● **Task requirements**:
After dropping the pictures, give again exactly the lines of the data from its first line through the line with "143px; top: 258px;", which is included as well.

● **Information supplied**:
========

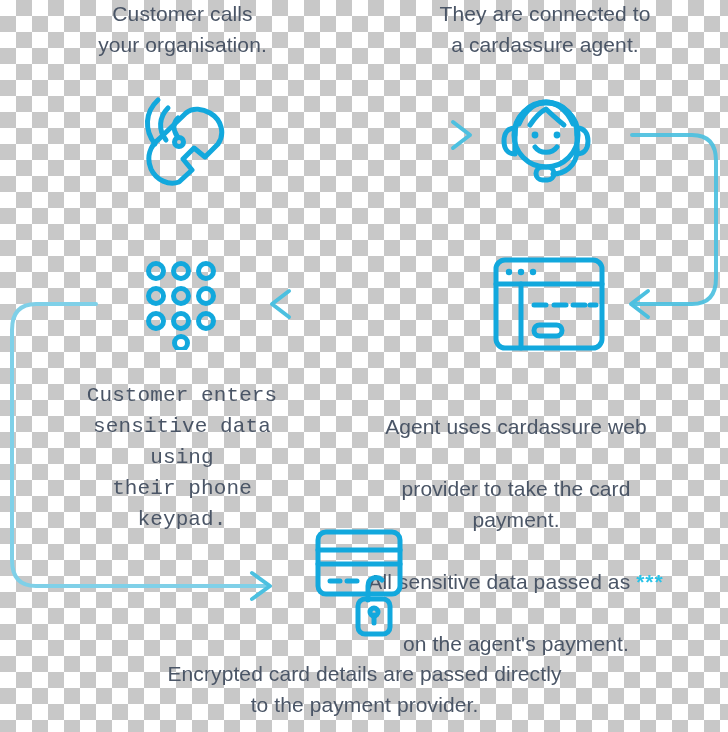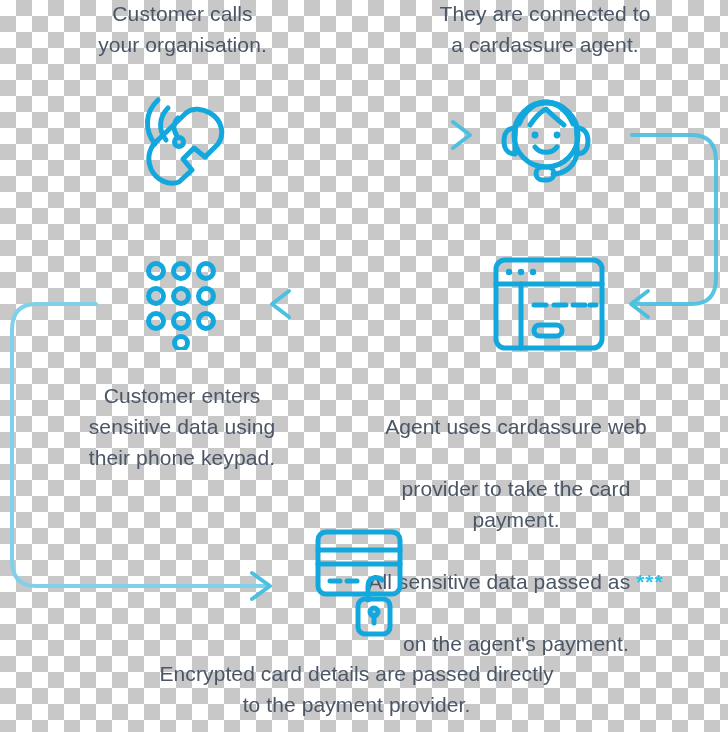--- a/index.html
+++ b/index.html
@@ -50,23 +50,23 @@
     left: 0;
     top: 0;
     width: 728px;
     height: 732px;
     pointer-events: none;
   }
 
   
   #cap-step1 { left: 40px;  top: -2px;  width: 285px; }
   #cap-step2 { left: 400px; top: -2px;  width: 290px; }
-  #cap-step3 { left: 62px;  top: 380px; width: 240px; }
+  #cap-step3 { left: 62px;  top: 380px; width: 240px; font-family: Liberation Mono, monospace; }
   #cap-step4 { left: 368px; top: 380px; width: 296px; }
-  #cap-step5 { left: 124px; top: 658px; width: 465px; }
+  #cap-step5 { left: 132px; top: 658px; width: 465px; }
 
   
   #icon-phone   { left: 126px; top: 86px;  width: 124px; height: 100px; }
   #icon-agent   { left: 492px; top: 88px;  width: 108px; height: 104px; }
   #icon-keypad  { left: 143px; top: 258px; width: 76px;  height: 92px; }
   #icon-browser { left: 492px; top: 256px; width: 114px; height: 96px; }
   #icon-card    { left: 314px; top: 528px; width: 98px;  height: 110px; }
 </style>
 </head>
 <body>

========

● **Written solution**:
--- a/index.html
+++ b/index.html
@@ -50,23 +50,23 @@
     left: 0;
     top: 0;
     width: 728px;
     height: 732px;
     pointer-events: none;
   }
 
   
   #cap-step1 { left: 40px;  top: -2px;  width: 285px; }
   #cap-step2 { left: 400px; top: -2px;  width: 290px; }
-  #cap-step3 { left: 62px;  top: 380px; width: 240px; }
+  #cap-step3 { left: 62px;  top: 380px; width: 240px; font-family: Liberation Mono, monospace; }
   #cap-step4 { left: 368px; top: 380px; width: 296px; }
-  #cap-step5 { left: 124px; top: 658px; width: 465px; }
+  #cap-step5 { left: 132px; top: 658px; width: 465px; }
 
   
   #icon-phone   { left: 126px; top: 86px;  width: 124px; height: 100px; }
   #icon-agent   { left: 492px; top: 88px;  width: 108px; height: 104px; }
   #icon-keypad  { left: 143px; top: 258px; width: 76px;  height: 92px; }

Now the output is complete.